Dans cette optique, on pu voir circuler dans Paris, comme en attestent de nombreuses sources, des colonnes de policiers à moto, pratiquant à des interpellations et fouilles aux abords des points de rassemblement. Une pratique qui rappelle celles des « voltigeurs », une unité de flics à moto armés de matraques, frappant les manifestants en roulant à toute allure sur leurs engins, unités dissolues suite à la mort de Malik Oussekine en 1986, puis que le gouvernement a ressortir pour mater les Gilets Jaunes, certaines unités n’étant pas seulement équipées de matraques mais de flashball sur leurs motos.

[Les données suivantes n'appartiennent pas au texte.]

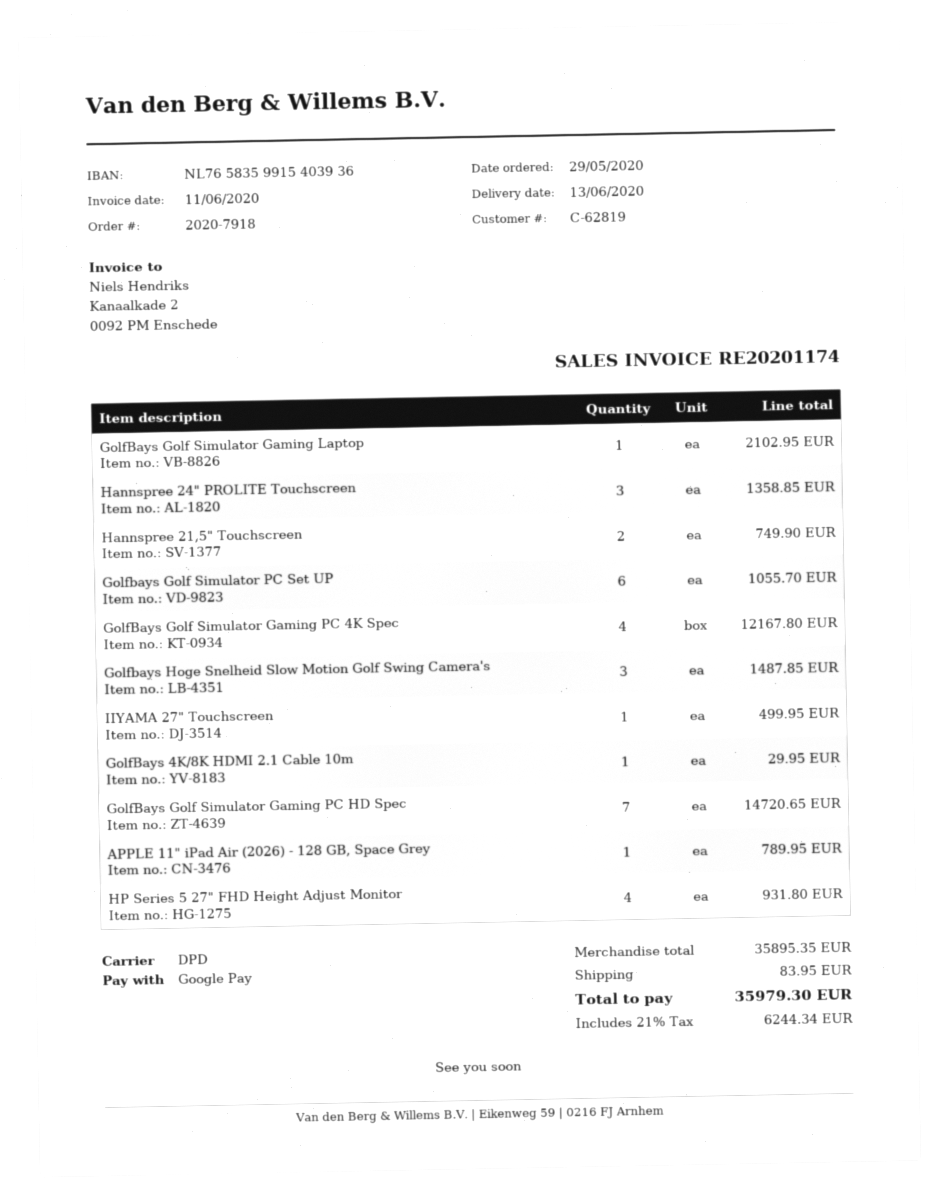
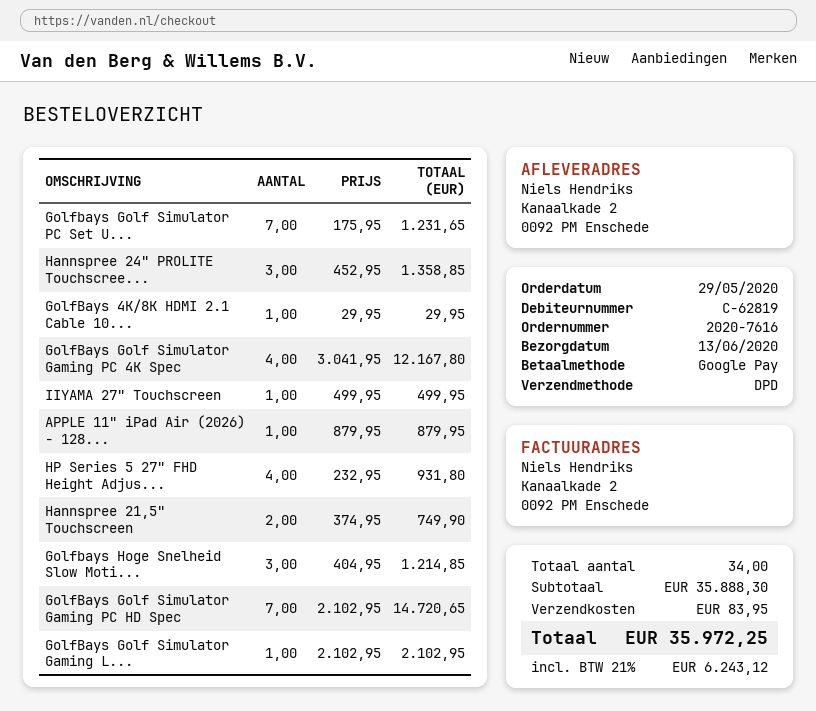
order number: 2020-7918 -> 2020-7616
Golfbays Golf Simulator PC Set UP: 6 for 1055.70 -> 7 for 1231.65
Golfbays Hoge Snelheid Slow Motion Golf Swing Camera's: 3 for 1487.85 -> 3 for 1214.85
APPLE 11" iPad Air (2026) - 128 GB, Space Grey: 1 for 789.95 -> 1 for 879.95
subtotal: 35895.35 -> 35888.30
tax: 21% = 6244.34 -> 21% = 6243.12
total: 35979.30 -> 35972.25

L’arme est aussi psychologique, et c’est ce climat de terreur que cherche à instaurer le gouvernement, pour dissuader les manifestants : Paris quadrillée par des flics à moto, arsenal technique et judiciaire répressif accru, Champs-Elysées barricadé etc. Ailleurs en France, les interdictions de manifestation, à Nice ou Bordeaux, viennent exposer toute la fragilité d’un gouvernement qui, mis en échec dans le maintien de l’ordre, cherche à se relégitimer par une démonstration de force répressive.